- Abheek Ghosh
- Dheeraj Nagaraj
- Manish Jain
- Milind Tambe
We study the problem of planning restless multi-armed bandits (RMABs) with multiple actions. This is a popular model for multi-agent systems with applications like multi-channel communication, monitoring and machine maintenance tasks, and healthcare. Whittle index policies, which are based on Lagrangian relaxations, are widely used in these settings due to their simplicity and near-optimality under certain conditions. In this work, we first show that Whittle index policies can fail in simple and practically relevant RMAB settings, even when the RMABs are indexable. We further discuss why the Whittle index policies can provably fail in these settings, despite indexability and how even asymptotic optimality does not translate well to practically relevant planning horizons.
We then propose an alternate planning algorithm based on the mean-field method, which borrows ideas from existing research with some improvements. This algorithm can provably and efficiently obtain near-optimal policies when the number of arms, $N$, is large without the stringent structural assumptions required by Whittle index policies.

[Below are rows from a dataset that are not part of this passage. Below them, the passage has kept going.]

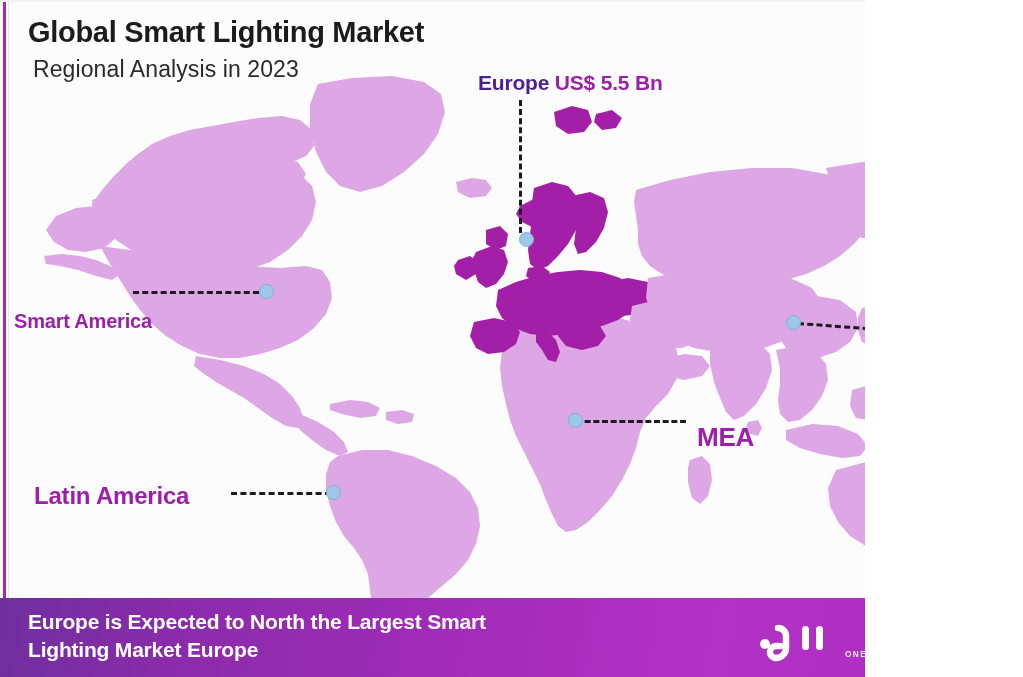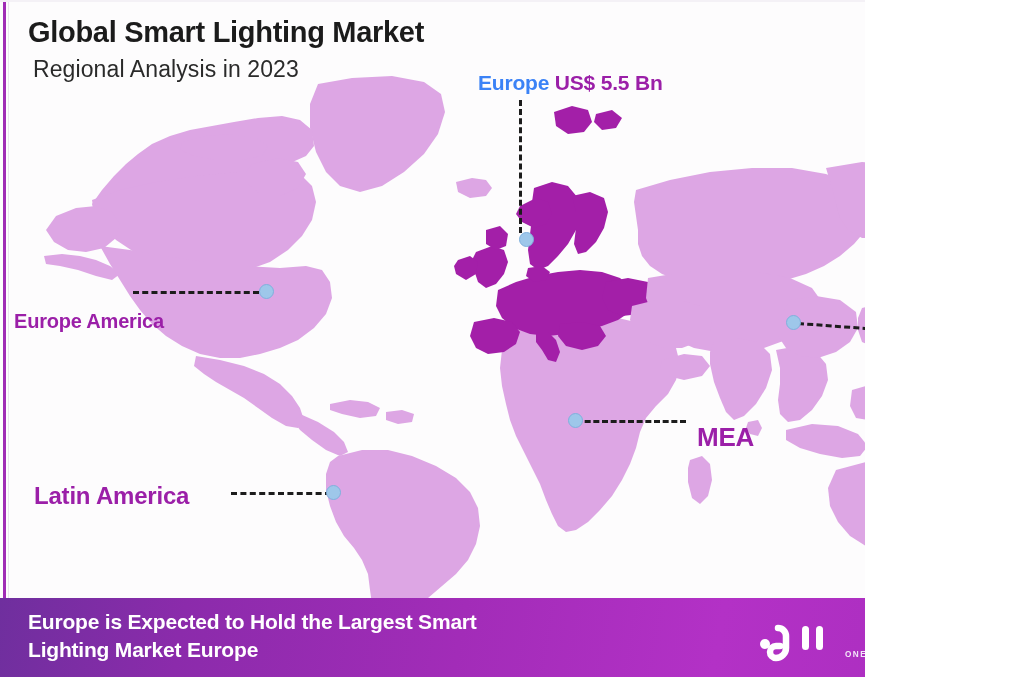"Europe" #label-europe .eu-name { color: #3b82f6 -> #4c1d95 }
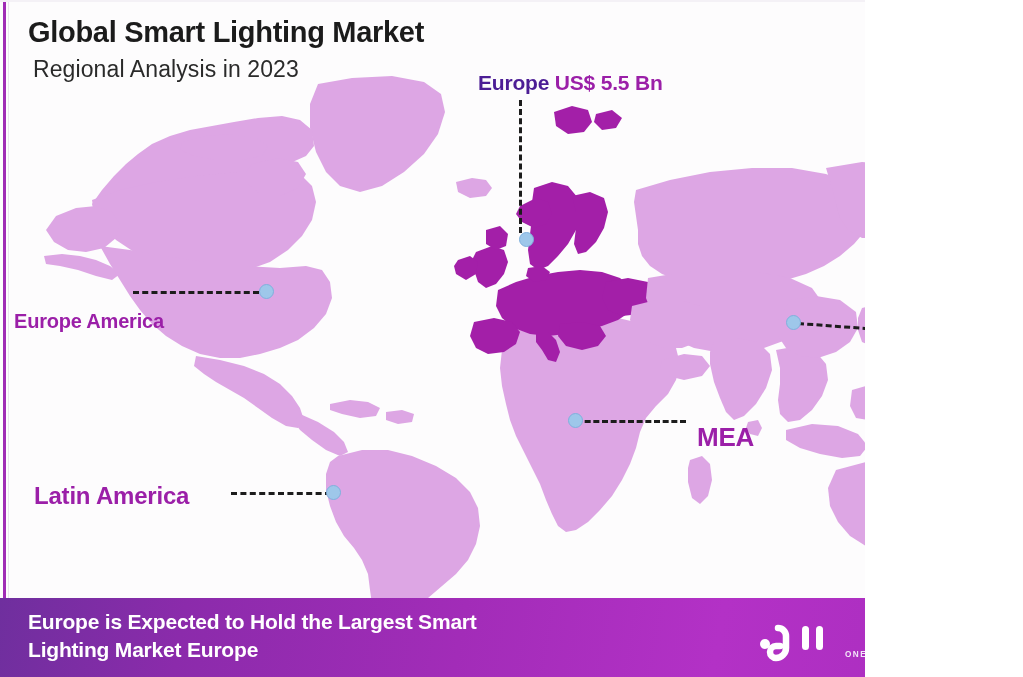"Europe America" div.region-label { text: Europe -> Smart }
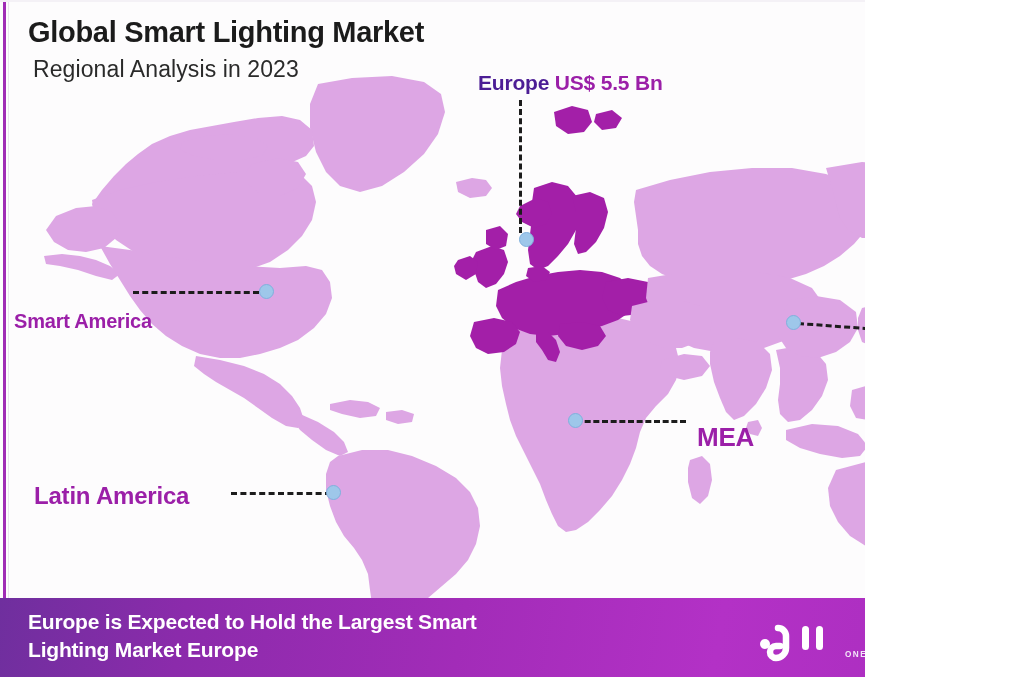"Europe is Expected to Hold" span.bl { text: Hold -> North }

Our approach is hyper-parameter free, and we provide an improved non-asymptotic analysis which has a) a better dependence on problem dependent parameters b) high probability upper bounds which show that the reward of the policy is reliable c) matching lower bounds for this algorithm, thus demonstrating the tightness of our bounds. Our extensive experimental analysis shows that the mean-field approach matches or outperforms other baselines.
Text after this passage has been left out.